Just done mine, using Autoglym caravan and motorhome cleaner for the first time and I have to say the results are quite literally astounding. The roof was pretty green all over with algae, hence more of those black streaks down the sides than I've ever seen before.

I sprayed this stuff on then rubbed at it with a soft brush and sponge before rinsing off. The result is that Bessie is back to gleaming white all over, definitely the cleanest in the two years I've had her. Wholeheartedly recommend the stuff, seems to work much better than that Black Streak Remover.


----------



## 111231 (Apr 9, 2008)

An ordinary ladder is what I use, with an old coat tied round the top to stop it scratching the paintwork. Wasn't too impressed with the MER polish myself last year so just bought a Motorhome cleaning and polishing shampoo this year which is brilliant. Those extendable brushes with the hose attachment are very good.


----------



## 108987 (Jan 2, 2008)

Hi, 
We use Fenwicks motorhome cleaner to clean the black marks. If the black marks are hard to remove we just put a bit undiluted onto a sponge and it removes them no probs. Make sure you rinse it before it dries though.

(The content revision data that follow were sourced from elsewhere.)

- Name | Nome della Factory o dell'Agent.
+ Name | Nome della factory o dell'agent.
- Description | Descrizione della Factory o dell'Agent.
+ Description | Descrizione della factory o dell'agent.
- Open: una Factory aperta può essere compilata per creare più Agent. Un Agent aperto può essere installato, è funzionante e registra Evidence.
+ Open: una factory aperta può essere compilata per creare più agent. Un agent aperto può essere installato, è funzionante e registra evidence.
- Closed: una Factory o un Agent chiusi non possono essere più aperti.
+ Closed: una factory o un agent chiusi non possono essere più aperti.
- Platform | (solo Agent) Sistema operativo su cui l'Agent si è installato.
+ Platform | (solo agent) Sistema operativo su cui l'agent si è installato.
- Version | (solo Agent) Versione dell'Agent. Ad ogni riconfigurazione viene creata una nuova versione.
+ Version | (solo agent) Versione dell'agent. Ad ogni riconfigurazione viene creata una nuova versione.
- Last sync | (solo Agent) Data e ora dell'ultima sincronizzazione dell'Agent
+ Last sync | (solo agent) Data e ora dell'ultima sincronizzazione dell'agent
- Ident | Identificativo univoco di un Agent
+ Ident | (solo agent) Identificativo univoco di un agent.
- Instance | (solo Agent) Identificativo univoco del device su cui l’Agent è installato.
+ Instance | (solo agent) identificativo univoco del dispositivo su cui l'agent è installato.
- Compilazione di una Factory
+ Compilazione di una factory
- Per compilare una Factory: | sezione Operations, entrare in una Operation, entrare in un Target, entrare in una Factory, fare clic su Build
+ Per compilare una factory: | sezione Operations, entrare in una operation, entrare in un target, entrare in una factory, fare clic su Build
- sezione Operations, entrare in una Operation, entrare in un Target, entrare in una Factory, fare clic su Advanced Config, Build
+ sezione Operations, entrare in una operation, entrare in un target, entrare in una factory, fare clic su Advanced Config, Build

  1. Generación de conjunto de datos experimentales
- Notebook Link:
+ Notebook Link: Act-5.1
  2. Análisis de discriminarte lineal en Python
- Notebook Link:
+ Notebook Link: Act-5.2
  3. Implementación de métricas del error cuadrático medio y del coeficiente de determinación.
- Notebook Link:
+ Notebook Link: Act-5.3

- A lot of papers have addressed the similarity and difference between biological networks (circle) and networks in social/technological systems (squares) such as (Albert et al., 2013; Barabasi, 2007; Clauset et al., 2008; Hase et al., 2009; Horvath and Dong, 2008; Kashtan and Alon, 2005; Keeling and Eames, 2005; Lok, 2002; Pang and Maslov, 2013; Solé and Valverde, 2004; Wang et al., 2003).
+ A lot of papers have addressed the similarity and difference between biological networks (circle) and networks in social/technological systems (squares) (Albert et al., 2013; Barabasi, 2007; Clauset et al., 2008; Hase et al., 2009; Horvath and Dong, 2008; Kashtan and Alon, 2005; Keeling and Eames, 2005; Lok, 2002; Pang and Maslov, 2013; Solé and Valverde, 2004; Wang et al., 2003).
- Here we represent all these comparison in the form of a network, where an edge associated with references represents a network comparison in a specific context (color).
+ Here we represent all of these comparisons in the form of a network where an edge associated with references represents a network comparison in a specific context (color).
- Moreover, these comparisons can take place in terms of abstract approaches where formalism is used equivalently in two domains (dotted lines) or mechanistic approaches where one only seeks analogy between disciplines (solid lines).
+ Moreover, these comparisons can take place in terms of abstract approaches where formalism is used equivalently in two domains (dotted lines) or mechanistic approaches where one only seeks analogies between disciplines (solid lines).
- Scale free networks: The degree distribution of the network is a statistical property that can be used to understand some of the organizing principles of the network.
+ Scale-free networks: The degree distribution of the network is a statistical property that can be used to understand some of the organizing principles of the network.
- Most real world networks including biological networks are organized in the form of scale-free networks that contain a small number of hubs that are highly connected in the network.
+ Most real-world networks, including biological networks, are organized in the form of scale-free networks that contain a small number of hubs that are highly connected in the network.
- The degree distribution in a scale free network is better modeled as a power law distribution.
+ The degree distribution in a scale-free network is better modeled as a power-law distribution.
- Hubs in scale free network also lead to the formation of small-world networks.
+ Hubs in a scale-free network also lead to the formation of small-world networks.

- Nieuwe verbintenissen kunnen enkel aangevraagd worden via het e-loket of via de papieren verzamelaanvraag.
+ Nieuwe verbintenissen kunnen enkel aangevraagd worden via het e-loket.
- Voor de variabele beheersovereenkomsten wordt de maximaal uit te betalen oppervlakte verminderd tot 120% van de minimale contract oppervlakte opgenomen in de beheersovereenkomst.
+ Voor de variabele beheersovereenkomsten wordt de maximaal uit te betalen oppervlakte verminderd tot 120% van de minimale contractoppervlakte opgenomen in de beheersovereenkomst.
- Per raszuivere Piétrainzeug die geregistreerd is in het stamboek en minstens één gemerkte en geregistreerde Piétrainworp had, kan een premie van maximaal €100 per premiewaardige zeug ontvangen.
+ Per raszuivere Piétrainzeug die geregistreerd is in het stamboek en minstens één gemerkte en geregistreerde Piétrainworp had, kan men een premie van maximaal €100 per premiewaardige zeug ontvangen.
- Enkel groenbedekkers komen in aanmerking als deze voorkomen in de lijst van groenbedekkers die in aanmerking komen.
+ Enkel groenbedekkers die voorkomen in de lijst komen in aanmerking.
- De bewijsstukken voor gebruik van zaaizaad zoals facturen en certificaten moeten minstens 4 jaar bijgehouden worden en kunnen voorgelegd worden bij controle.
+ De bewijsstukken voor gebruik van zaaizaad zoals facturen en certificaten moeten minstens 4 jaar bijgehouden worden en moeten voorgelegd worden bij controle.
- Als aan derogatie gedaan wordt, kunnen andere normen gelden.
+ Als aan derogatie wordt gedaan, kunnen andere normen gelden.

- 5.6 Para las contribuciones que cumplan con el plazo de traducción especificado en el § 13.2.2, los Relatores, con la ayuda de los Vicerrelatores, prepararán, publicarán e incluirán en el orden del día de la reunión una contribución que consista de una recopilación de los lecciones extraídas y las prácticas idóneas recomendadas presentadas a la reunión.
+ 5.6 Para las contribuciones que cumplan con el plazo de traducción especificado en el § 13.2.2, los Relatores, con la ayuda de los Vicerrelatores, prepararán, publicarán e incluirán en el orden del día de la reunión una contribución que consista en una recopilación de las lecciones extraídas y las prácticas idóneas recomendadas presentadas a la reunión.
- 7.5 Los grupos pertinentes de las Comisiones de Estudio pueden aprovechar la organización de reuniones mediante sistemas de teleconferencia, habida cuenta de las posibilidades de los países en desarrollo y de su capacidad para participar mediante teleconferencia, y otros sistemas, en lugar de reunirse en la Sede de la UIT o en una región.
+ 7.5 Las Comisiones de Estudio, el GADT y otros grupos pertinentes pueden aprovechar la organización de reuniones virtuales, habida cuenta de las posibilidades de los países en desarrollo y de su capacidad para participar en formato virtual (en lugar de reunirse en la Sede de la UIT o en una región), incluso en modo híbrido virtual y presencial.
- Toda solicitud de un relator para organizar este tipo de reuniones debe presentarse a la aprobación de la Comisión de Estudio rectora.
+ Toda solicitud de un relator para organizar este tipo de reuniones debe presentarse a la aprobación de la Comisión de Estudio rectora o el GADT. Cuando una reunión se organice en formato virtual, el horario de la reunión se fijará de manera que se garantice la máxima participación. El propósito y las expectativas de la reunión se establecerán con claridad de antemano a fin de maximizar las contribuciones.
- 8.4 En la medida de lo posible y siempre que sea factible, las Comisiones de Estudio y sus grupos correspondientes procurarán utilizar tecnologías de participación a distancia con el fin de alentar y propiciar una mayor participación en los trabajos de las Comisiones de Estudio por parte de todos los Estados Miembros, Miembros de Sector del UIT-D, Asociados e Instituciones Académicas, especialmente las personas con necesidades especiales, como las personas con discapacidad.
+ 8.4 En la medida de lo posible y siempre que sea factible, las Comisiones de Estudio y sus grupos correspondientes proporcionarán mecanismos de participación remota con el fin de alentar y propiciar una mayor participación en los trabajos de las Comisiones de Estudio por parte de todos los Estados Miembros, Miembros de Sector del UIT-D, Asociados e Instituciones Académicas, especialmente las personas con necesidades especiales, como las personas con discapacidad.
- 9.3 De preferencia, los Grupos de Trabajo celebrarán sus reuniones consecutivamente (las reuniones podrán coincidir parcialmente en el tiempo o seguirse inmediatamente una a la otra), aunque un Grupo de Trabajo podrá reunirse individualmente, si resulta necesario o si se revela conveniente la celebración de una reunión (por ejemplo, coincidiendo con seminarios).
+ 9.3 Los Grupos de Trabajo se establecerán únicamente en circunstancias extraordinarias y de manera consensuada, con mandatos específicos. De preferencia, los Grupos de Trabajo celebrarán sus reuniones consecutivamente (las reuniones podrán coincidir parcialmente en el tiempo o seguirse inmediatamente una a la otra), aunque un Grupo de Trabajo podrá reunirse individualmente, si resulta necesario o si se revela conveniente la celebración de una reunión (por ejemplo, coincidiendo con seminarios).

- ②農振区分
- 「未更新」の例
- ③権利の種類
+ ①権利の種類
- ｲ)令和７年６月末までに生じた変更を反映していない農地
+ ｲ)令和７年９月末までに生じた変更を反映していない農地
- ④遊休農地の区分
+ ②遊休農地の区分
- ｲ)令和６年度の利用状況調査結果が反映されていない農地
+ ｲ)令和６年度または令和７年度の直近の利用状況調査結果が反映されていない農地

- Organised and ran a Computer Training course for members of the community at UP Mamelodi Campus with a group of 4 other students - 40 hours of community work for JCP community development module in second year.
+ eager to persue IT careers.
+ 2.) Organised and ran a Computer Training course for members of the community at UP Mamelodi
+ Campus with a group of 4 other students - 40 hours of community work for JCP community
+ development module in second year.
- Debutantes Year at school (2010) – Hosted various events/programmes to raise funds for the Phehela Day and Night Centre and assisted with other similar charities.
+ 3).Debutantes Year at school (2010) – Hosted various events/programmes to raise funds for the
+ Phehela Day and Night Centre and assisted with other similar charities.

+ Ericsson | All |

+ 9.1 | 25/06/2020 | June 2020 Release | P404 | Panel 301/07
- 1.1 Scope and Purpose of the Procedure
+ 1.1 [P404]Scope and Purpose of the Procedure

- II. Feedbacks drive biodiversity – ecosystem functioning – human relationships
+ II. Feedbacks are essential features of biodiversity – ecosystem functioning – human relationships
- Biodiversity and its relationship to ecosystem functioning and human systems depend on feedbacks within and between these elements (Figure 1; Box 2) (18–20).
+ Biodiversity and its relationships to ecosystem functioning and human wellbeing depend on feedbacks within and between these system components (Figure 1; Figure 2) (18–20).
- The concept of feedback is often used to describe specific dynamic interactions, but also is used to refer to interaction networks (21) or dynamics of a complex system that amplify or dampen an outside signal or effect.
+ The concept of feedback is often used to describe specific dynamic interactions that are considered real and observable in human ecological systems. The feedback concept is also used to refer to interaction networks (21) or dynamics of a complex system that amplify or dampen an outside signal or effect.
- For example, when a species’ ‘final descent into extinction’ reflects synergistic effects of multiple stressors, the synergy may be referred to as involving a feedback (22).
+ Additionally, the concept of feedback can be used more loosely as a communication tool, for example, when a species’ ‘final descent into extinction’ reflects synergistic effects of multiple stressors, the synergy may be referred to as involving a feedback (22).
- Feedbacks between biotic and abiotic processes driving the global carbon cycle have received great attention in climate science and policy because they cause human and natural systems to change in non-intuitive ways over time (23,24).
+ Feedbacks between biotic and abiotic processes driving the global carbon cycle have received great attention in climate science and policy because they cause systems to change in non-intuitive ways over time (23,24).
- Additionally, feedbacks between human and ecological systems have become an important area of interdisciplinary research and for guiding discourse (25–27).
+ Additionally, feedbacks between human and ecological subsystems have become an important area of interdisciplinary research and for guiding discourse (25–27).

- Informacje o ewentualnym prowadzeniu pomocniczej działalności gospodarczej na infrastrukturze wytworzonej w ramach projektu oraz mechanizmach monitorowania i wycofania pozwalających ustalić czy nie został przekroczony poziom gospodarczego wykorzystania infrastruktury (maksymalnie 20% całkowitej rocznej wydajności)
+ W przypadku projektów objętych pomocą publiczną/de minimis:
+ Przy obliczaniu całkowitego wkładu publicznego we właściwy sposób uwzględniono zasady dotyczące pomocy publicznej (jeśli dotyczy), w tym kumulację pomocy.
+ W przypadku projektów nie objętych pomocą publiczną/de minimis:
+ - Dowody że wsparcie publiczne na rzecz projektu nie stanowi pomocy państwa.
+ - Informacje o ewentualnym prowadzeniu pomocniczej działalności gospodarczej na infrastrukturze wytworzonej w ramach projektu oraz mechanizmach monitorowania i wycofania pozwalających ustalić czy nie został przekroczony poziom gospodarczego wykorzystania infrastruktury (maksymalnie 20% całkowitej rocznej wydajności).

To clean the roof we just stand on a ladder and use one of those pads on a long stick. We have also climbed onto the roof and used a sponge but usually clean of a ladder.


----------



## 101405 (Oct 15, 2006)

*cleaning roof*

Creme cleaner with soft sponge. lots water ,jetter won't clean it always leaves residue.hands and knees job. then wax it . more punishment!!


----------



## SPACEFLOWER (Oct 22, 2006)

I always kep the roof of the motorhome fairly clean so there is no build up of grime and algea.
We were in the New Forest last Sunday and had a good snow fall. When I got home and looked at the roof from the bedroom window I was pleasantly surprised to see the roof gleaming white with a nice shine to it. 
I can only put this down to the snow picking up any dirt and carrying it away when it slipped off during the thaw.
So, if you waqnt a clean roof with minimum effort looks like you'll have to go, at least. to the Cairngorms to get a good covering of the white stuff!! :lol:


----------